RAG Evaluation Part 2: Generator Evaluation

Learn to measure the generator's quality in RAG workflows using faithfulness, relevancy, and noise metrics.

Retrieval-Augmented Generation (RAG) combines information retrieval with generative models to produce accurate, factually-grounded answers. While retrieval quality ensures relevant context is surfaced, it is equally critical to evaluate the generator component—how effectively the model uses retrieved context to produce accurate, faithful, and relevant answers.

Why is Generator Evaluation Needed?

Evaluating generator in RAG is crucial because it directly impacts user trust and practical utility:

Faithfulness: Does the generated answer correctly reflect information present in the retrieved context?
Answer Relevance: Does the response adequately address the user's query?
Noise Sensitivity: How robust is the generation process to irrelevant or misleading retrieved contexts?

Poor evaluation in these dimensions leads to inaccurate, misleading responses, causing mistrust and poor user experience.

Key Components of Generator Evaluation

Faithfulness

Faithfulness measures how accurately the generated response reflects information available in the retrieved contexts.It verifies alignment between the generated text and retrieved information, avoiding hallucinations.

A response is considered faithful if all its claims can be supported by the retrieved context.

\text{Faithfulness} = \frac{\text{Number of supported claims}}{\text{Total number of claims in response}}

Example

Consider the following response by generator:

Einstein developed the theory of relativity in 1905 while working at the Swiss patent office in Bern.

This answer can be broken into four distinct factual claims:

Claim ID	Claim
C1	Einstein developed the theory of relativity
C2	He developed it in 1905
C3	He was working at the Swiss patent office
C4	The office was in Bern

Assume the retriever returned the following contexts:

Rank	Retrieved Context
1	"Einstein published the theory of relativity in a groundbreaking 1905 paper."
2	"During the early 1900s, Einstein worked at a government office evaluating patents."
3	"Einstein later moved to Berlin to join the Prussian Academy of Sciences."
4	"He studied physics in Zurich before becoming one of the most influential scientists."

Now we match each claim against the retrieved contexts:

Claim	Supporting Chunk(s)
C1: Einstein developed the theory of relativity	1
C2: He developed it in 1905	1
C3: He was working at the Swiss patent office	2
C4: The office was in Bern	—

In this scenario, 3 out of 4 claims are supported by retrieved contexts, yielding:

\text{Faithfulness} = \frac{3}{4} = 0.75

Then what is the difference between Faithfulness and Context Recall?

In short, the only difference is that Faithfulness is calculated for the generated response, while in Context Recall, a gold reference answer is available and we are checking the quality of the retrieved context.

Context Recall checks for coverage: Are all factual claims required to answer the question present somewhere in the retrieved chunks?

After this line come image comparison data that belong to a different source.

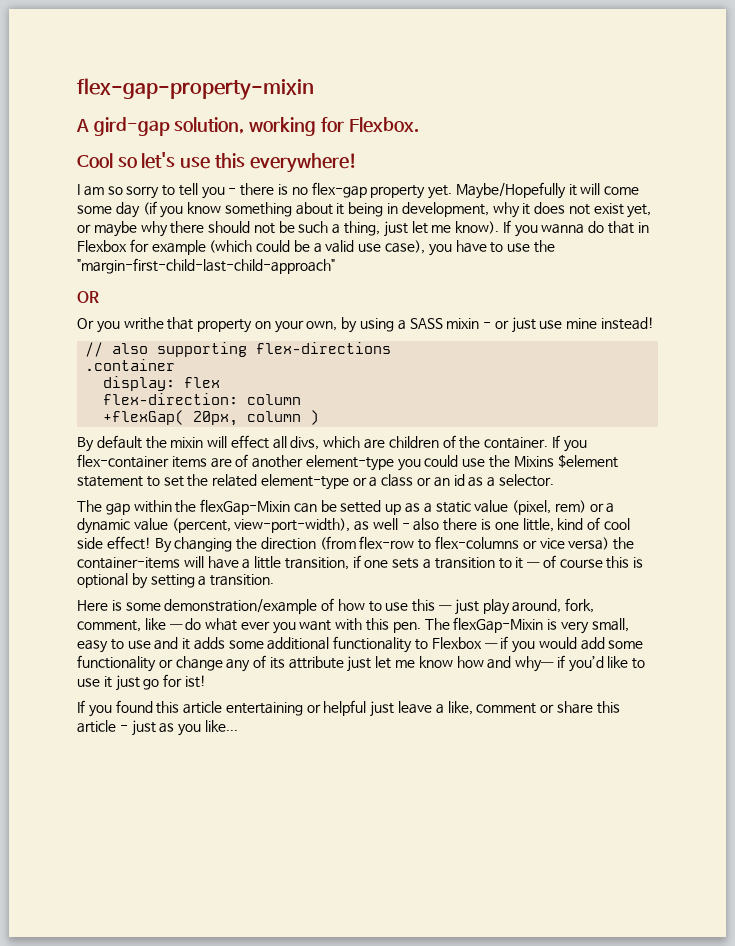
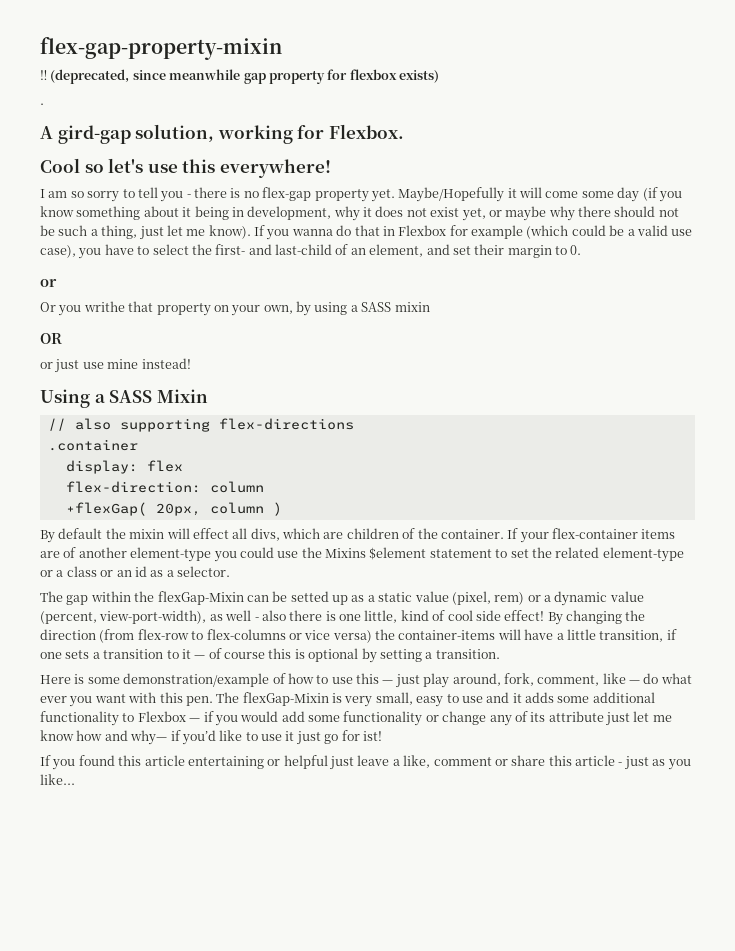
(314, 89) none -> [40,69,439,84] [40,103,44,105] // ‼ (deprecated, since meanwhile gap property for flexbox exists) // .
[507,240,555,253] [77,258,335,274] [77,291,99,303] use the "margin-first-child-last-child-approach" // OR -> [152,244,582,258] [40,279,57,287] select the first- and last-child of an element, and set their margin to 0. // or
[483,322,492,328] - -> [40,333,62,344] // OR //
(655, 323) none -> [40,389,208,408] // Using a SASS Mixin
[563,440,587,452] you -> [519,532,549,543] your

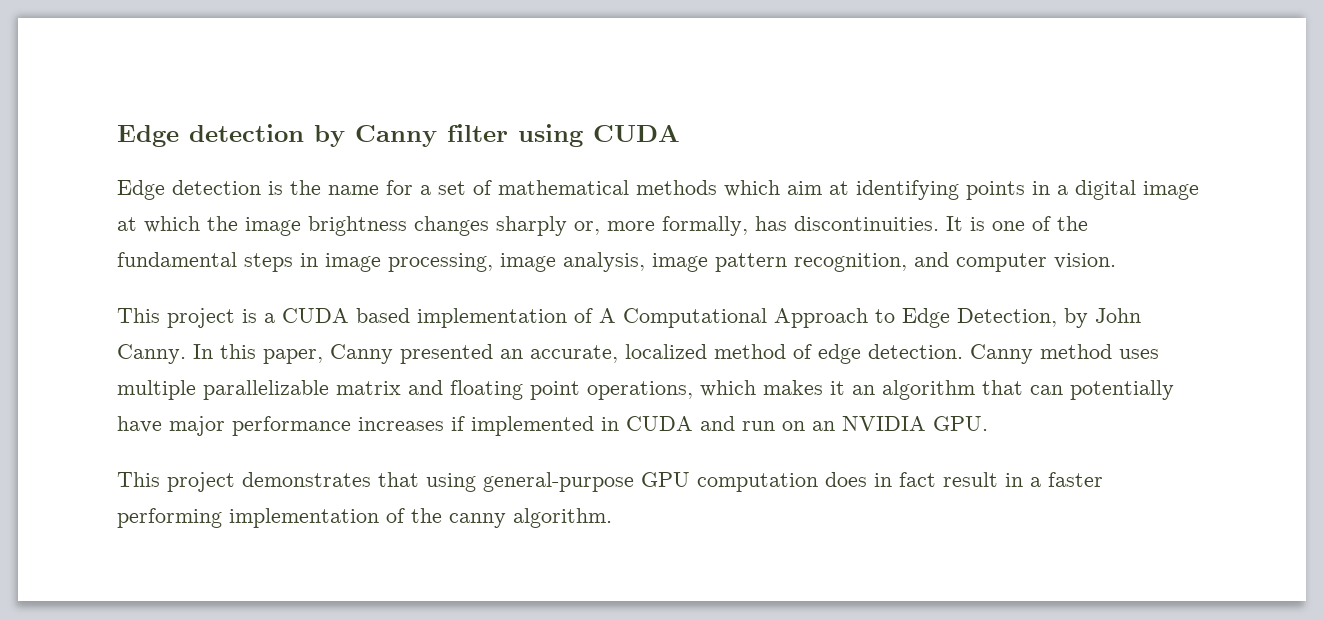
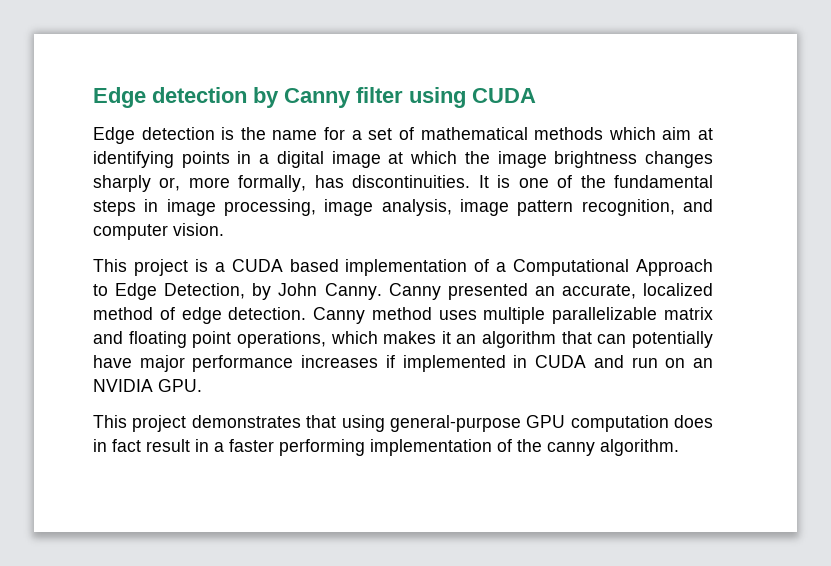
[599,308,616,323] A -> [496,262,507,272] a
[193,344,323,364] In this paper, -> (382, 291) none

On the other hand, Faithfulness checks for groundedness: Are all factual claims in the generated answer supported—or at least not contradicted—by the retrieved chunks?

You can use the same prompt that we used in the Context Recall section (part 1 of this blog series) for both claim extraction and claim-to-context attribution.

Response Relevancy

Response relevancy measures whether the generated response actually addresses the user's query, independent of factual correctness. It evaluates semantic alignment between the question intent and the generated response.

Algorithm

Generate N questions from the answer

The first step is to reverse-engineer the answer to create a set of questions that could be answered by the response itself. These artificial questions are meant to reflect the topics and details covered in the generated answer. Typically, an LLM is used to produce these questions.

Sample prompt to generate artificial questions:

You are a question generation expert. Given a response, generate
{{ N }} artificial questions that can be answered directly by this response.
Response: {{ response }}
Return the questions as a list of string.

Embed
- $E_q$ – embedding of the original user question.
- $E_{g_i}$ – embedding of each generated question $g_i$ .
Cosine similarity
$s_i = \cos\!\bigl(E_q,\;E_{g_i}\bigr)$
Average
$\text{Response Relevancy} = \frac{1}{N}\sum_{i=1}^{N} s_i$
The score is usually in $[0,1]$ but can range $[-1,1]$ .

Example

Component	Value
User question	“When did Apollo 11 land on the Moon?”
Answer	“Apollo 11 landed on 20 July 1969.”
Generated questions	“On what date did Apollo 11 land?” “When did the Apollo 11 lunar landing occur?” “What was the landing date of Apollo 11?”
Cosine sims	0.93, 0.91, 0.88
Score	$(0.93+0.91+0.88)/3 = 0.906$

Because the answer is perfectly on-topic, the metric returns a high relevancy score (≈ 0.91).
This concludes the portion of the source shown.